Peace: Reconciling Love - October 19, 2008

Sermon Notes for Romans 12:19-21

Key Verse: Romans 12:18 Do all that you can to live in peace with everyone.

The twelfth chapter of Paul’s letter to the church at Rome is where you can find one of the primary discussions of spiritual gifts in the New Testament (1 Corinthians 12 is the other). In Romans, Paul discusses these spiritual gifts in the context of differentiated but connected parts of a body, working together because “each member belongs to all the others” (verse 5). In 1 Corinthians 12, Paul stresses the unity of the various spiritual gifts in the same Spirit who distributes them, and then goes on to use the body metaphor, stressing that God has placed the diversity of parts in the Body of Christ, and that there should be no division in the body.

This context of mutual interdependence is crucial in understanding why Paul would cite Deuteronomy 32:25 and Proverbs 25:21-22 at the close of Romans 12. Apparently, this mutual interdependence involves “enemies” within and beyond the church. The scope of love and peace of the Body of Christ extends into the world beyond the gathered community of faith, according to Paul. Perhaps Paul had primarily in mind the Jewish community, which was fast becoming separate from the people who followed the Way of Jesus the Messiah. In 1 Corinthians 12:13, he uses a version of the famous Galatians 3:27 passage “whether Jews or Gentiles, slaves or free”; he does not explicitly state this connection in Romans.

Two other verses in Romans 12 do point to Paul’s recognition of a wider arena for Christian love and peace: in 12:2 Paul writes: Do not conform to the pattern of this world, but be transformed by the renewing of your mind.” And in 12:17, Paul warns believers to “Be careful to do what is right in the eyes of everyone.” These verses indicate that by “enemy” in the verse 20 reference to Proverbs, Paul has in mind both people within and beyond the walls of the church. This connection will be vital in coming to terms with the injunction to feed and to give drink to our enemies.

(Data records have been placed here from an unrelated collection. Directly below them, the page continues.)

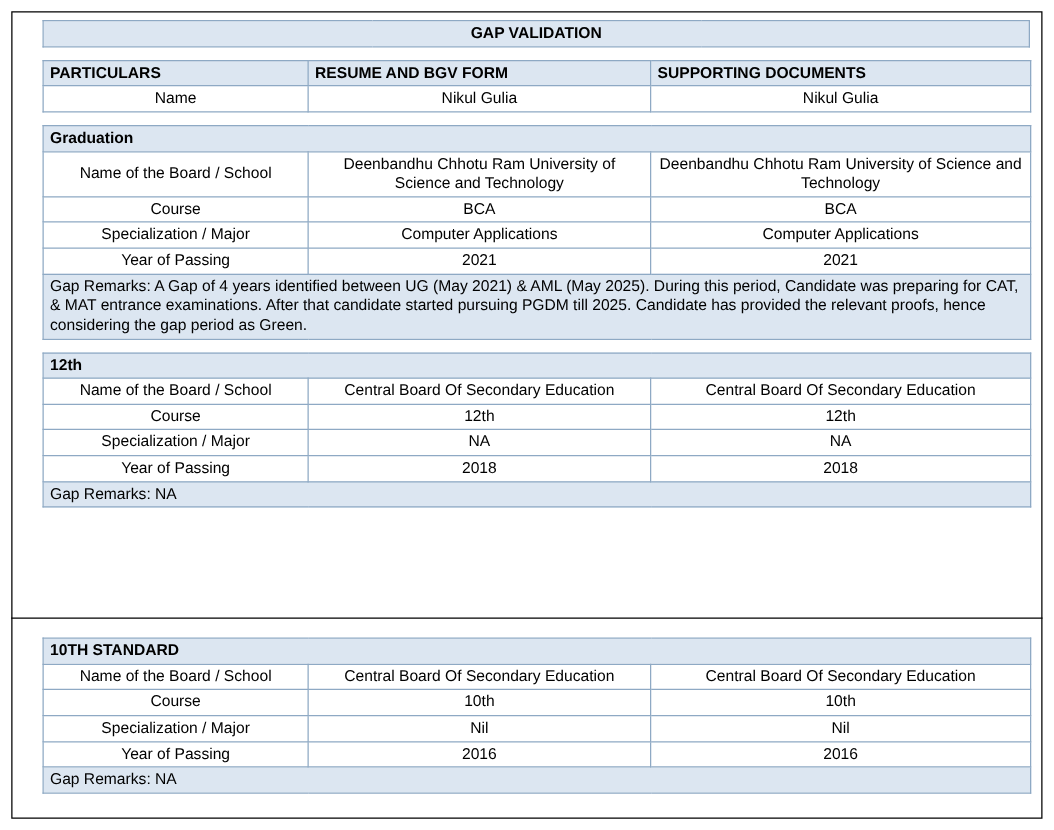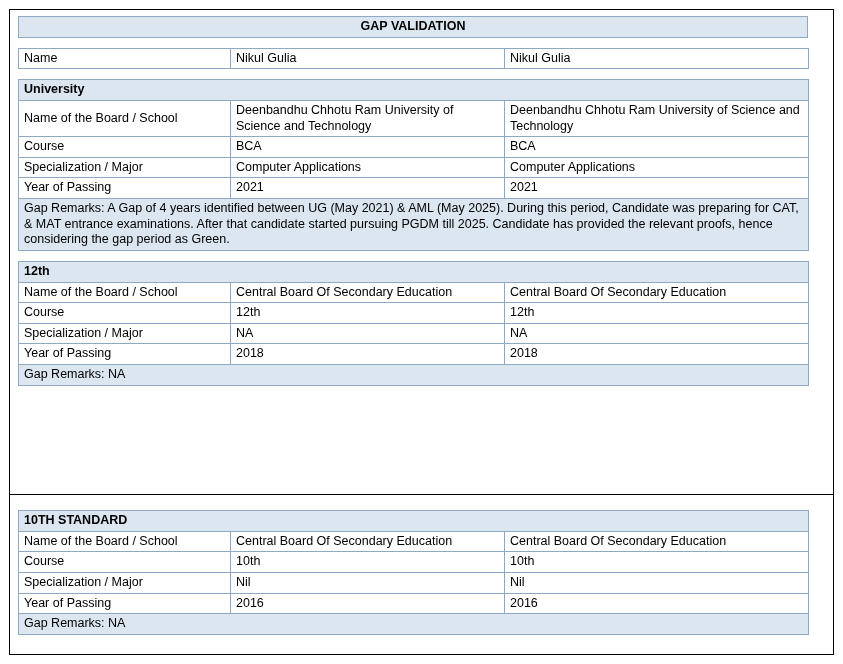--- a/index.html
+++ b/index.html
@@ -32,7 +32,7 @@
   }
   .inner {
     position: absolute;
-    left: 18px;
+    left: 34px;
     top: 16px;
     width: 790px;
   }

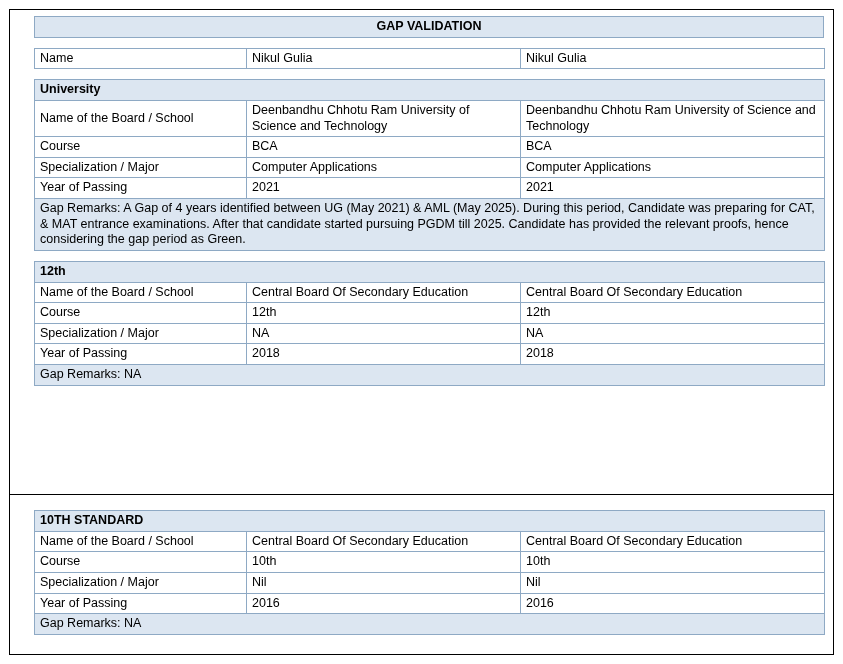--- a/index.html
+++ b/index.html
@@ -117,6 +117,11 @@
           <col class="col-c">
         </colgroup>
       <tbody>
+          <tr class="hdr-band">
+        <td>PARTICULARS</td>
+        <td>RESUME AND BGV FORM</td>
+        <td>SUPPORTING DOCUMENTS</td>
+      </tr>
       <tr>
         <td class="val-cell">Name</td>
         <td class="val-cell">Nikul Gulia</td>

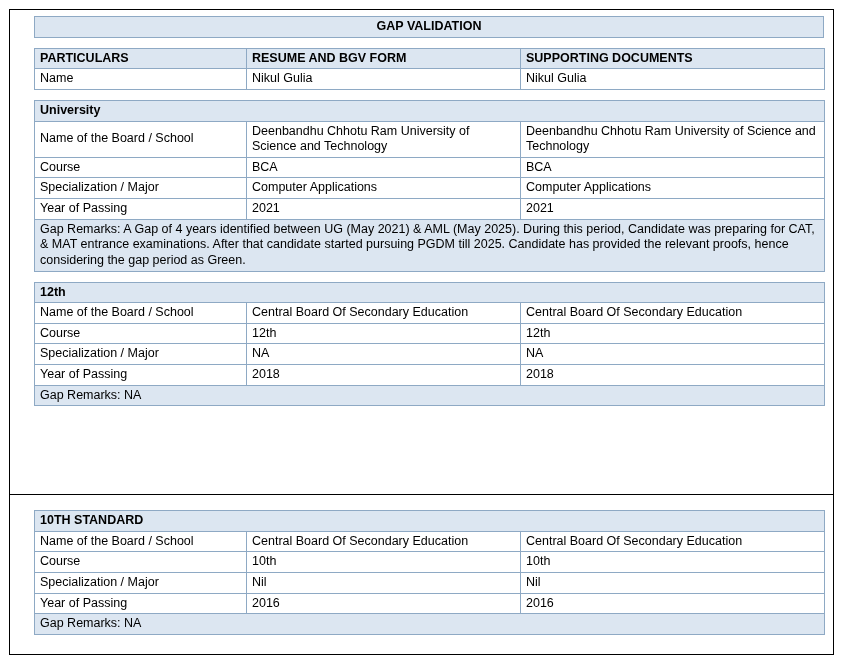--- a/index.html
+++ b/index.html
@@ -67,6 +67,7 @@
   }
   .val-cell {
     background: #ffffff;
+    text-align: center;
   }
   .remarks td {
     background: #dce6f1;

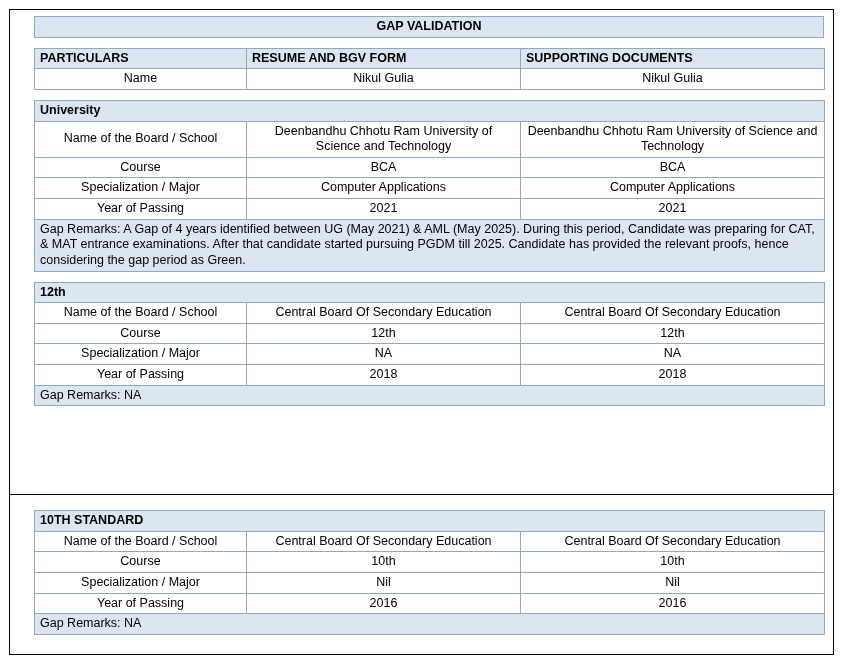--- a/index.html
+++ b/index.html
@@ -141,7 +141,7 @@
         </colgroup>
       <tbody>
           <tr class="sec-band">
-        <td colspan="3">University</td>
+        <td colspan="3">Graduation</td>
       </tr>
       <tr>
         <td class="val-cell two-line">Name of the Board / School</td>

Notice how different (though related) this quote from Proverbs is from Jesus’ bold Sermon on the Mount in Matthew 5:43-48 where he commands his disciples to “love your enemies, and pray for those who persecute you.” Perhaps this is why modern translators attempt to soften the “burning coals” that our kind acts will heap onto the heads of our enemies in Proverbs and Paul. The NLT calls them “burning coals of shame” and Eugene Peterson (in the Message) paraphrases them as “your generosity will surprise him with goodness”. But whatever the motivation for this change of attitude toward our perceived enemies, feeding and giving them something to drink departs radically from the Torah injunction to injure our enemies as they have injured us (see Exodus 21:24, Leviticus 24:20 and Deuteronomy 19:21).

Clearly this kind of behavior is what Paul has in mind when he calls us to be transformed by the renewing of our minds and to live in peace with everyone. The fruit of the spirit to which we turn our attention today is peace, the practice of which requires us to “offer [our] bodies as a living sacrifice” (Romans 12:1). Proverbs 25, which Paul quotes, mentions the process of burning that a silversmith uses to remove dross (impurities) from silver. This metaphor implies that the way of peace involves pain (like the way of war), but that unlike war, the pain of peace (like Jesus’ offering of his body) brings renewal and hope for our broken world.

Questions for Reflection

  1. At present, the United States is at war with Afghanistan (in its seventh year) and Iraq (now in its fifth year), part of what our present administration calls a war on terror. How do you interpret this scriptural call to “live at peace with everyone” and to care for (perhaps even to love) our enemies, in this present age? If our present policy of war looks more like “repaying evil for evil” and “conforming to the pattern of this world”, how might we behave as a Christian nation (under God) if we offered our bodies as a living sacrifice and were transformed by the renewing of our minds? What might feeding our enemies look like?

  2. Now think more about your relationships closer to home. How does Paul’s call to “live in peace with everyone” ask you to behave differently at home—at Skyline—at work—in your neighborhood and in our community? How do you relate the Proverb about feeding your hungry enemy to the second thing we ask for in the Lord’s prayer (after daily bread)?

  3. Paul had a complex relationship with the Jewish people, from whom he became increasingly estranged in the course of him ministry. Perhaps no other passage relates this complexity better than Romans 9:1-5. These “enemies” rioted in the towns where Paul preached the Good News of Jesus (always in the synagogue first), beat him and stoned him. Do you know any lifelong “enemies” to whom you are profoundly connected (as Paul was to the Jewish people)? How does the love and grace of Jesus transform and renew this relationship?